** Entries provided follows **

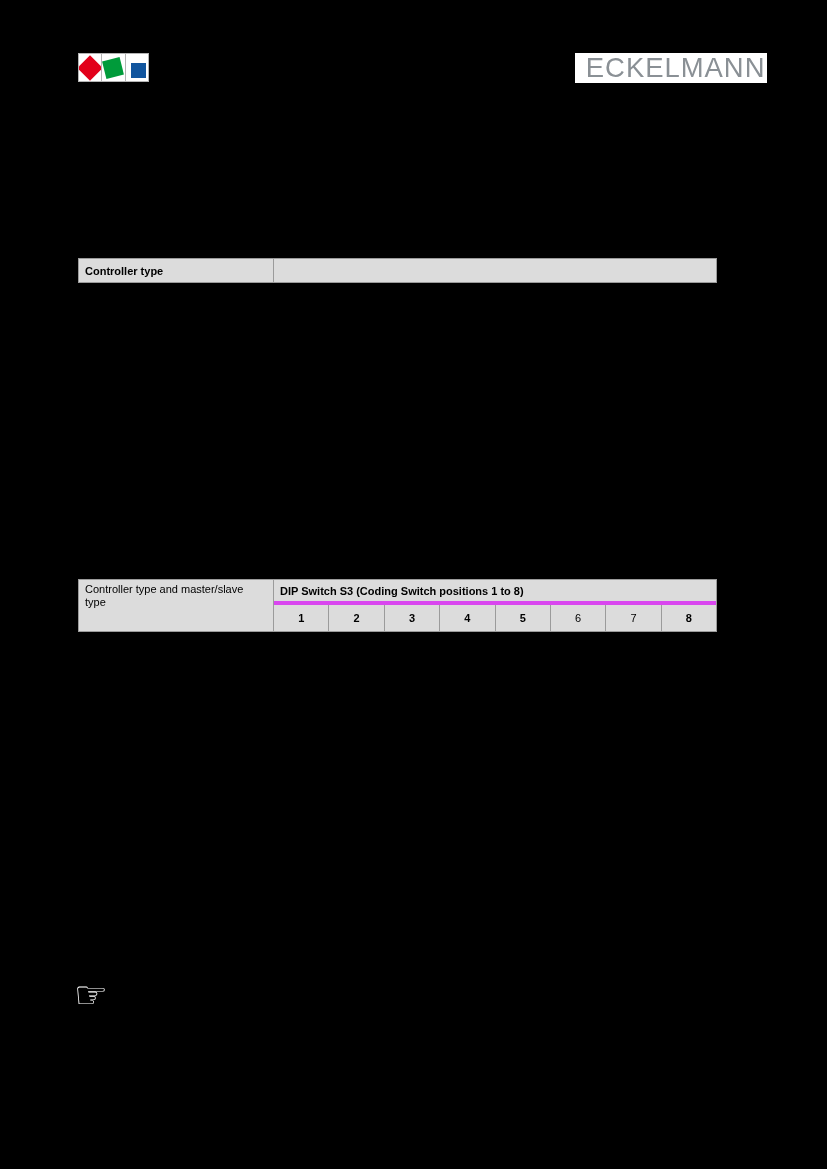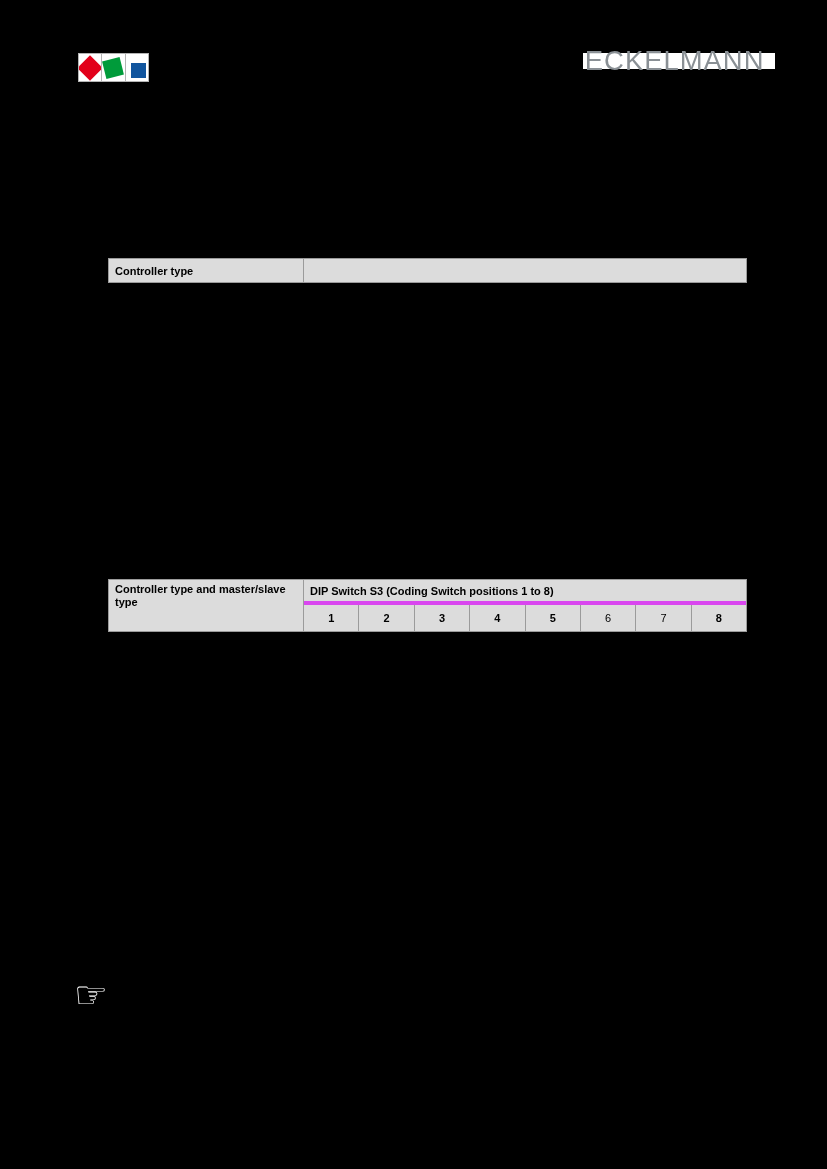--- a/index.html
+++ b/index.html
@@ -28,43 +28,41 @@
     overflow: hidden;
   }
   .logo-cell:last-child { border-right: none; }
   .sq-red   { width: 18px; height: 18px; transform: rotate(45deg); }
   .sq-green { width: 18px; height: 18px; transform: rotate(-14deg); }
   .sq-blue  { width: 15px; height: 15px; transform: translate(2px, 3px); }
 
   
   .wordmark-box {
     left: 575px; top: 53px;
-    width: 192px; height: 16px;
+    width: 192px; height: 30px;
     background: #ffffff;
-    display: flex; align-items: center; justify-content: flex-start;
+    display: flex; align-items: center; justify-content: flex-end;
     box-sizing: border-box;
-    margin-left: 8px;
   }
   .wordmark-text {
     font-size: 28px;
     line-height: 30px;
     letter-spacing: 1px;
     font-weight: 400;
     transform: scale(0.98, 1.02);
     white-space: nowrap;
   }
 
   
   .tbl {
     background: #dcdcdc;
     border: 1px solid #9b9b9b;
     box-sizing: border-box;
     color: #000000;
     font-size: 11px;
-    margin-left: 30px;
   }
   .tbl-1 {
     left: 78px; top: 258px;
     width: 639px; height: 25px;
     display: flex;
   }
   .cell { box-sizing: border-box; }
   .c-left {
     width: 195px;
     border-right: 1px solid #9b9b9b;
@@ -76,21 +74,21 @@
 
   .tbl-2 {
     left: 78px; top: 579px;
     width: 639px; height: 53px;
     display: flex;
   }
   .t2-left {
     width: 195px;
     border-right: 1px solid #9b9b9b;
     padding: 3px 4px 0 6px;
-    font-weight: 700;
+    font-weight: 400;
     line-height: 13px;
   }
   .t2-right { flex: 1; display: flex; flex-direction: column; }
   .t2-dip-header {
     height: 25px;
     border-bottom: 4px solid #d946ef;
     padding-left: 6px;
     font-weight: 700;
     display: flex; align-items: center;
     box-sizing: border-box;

** End of Entries provided **

Directions for this task:
Each record is to be restated word for word; no picture goes in.

Answer to the problem:
--- a/index.html
+++ b/index.html
@@ -28,43 +28,41 @@
     overflow: hidden;
   }
   .logo-cell:last-child { border-right: none; }
   .sq-red   { width: 18px; height: 18px; transform: rotate(45deg); }
   .sq-green { width: 18px; height: 18px; transform: rotate(-14deg); }
   .sq-blue  { width: 15px; height: 15px; transform: translate(2px, 3px); }
 
   
   .wordmark-box {
     left: 575px; top: 53px;
-    width: 192px; height: 16px;
+    width: 192px; height: 30px;
     background: #ffffff;
-    display: flex; align-items: center; justify-content: flex-start;
+    display: flex; align-items: center; justify-content: flex-end;
     box-sizing: border-box;
-    margin-left: 8px;
   }
   .wordmark-text {
     font-size: 28px;
     line-height: 30px;
     letter-spacing: 1px;
     font-weight: 400;
     transform: scale(0.98, 1.02);
     white-space: nowrap;
   }
 
   
   .tbl {
     background: #dcdcdc;
     border: 1px solid #9b9b9b;
     box-sizing: border-box;
     color: #000000;
     font-size: 11px;
-    margin-left: 30px;
   }
   .tbl-1 {
     left: 78px; top: 258px;
     width: 639px; height: 25px;
     display: flex;
   }
   .cell { box-sizing: border-box; }
   .c-left {
     width: 195px;
     border-right: 1px solid #9b9b9b;
@@ -76,21 +74,21 @@
 
   .tbl-2 {
     left: 78px; top: 579px;
     width: 639px; height: 53px;
     display: flex;
   }
   .t2-left {
     width: 195px;
     border-right: 1px solid #9b9b9b;
     padding: 3px 4px 0 6px;
-    font-weight: 700;
+    font-weight: 400;
     line-height: 13px;
   }
   .t2-right { flex: 1; display: flex; flex-direction: column; }
   .t2-dip-header {
     height: 25px;
     border-bottom: 4px solid #d946ef;
     padding-left: 6px;
     font-weight: 700;
     display: flex; align-items: center;
     box-sizing: border-box;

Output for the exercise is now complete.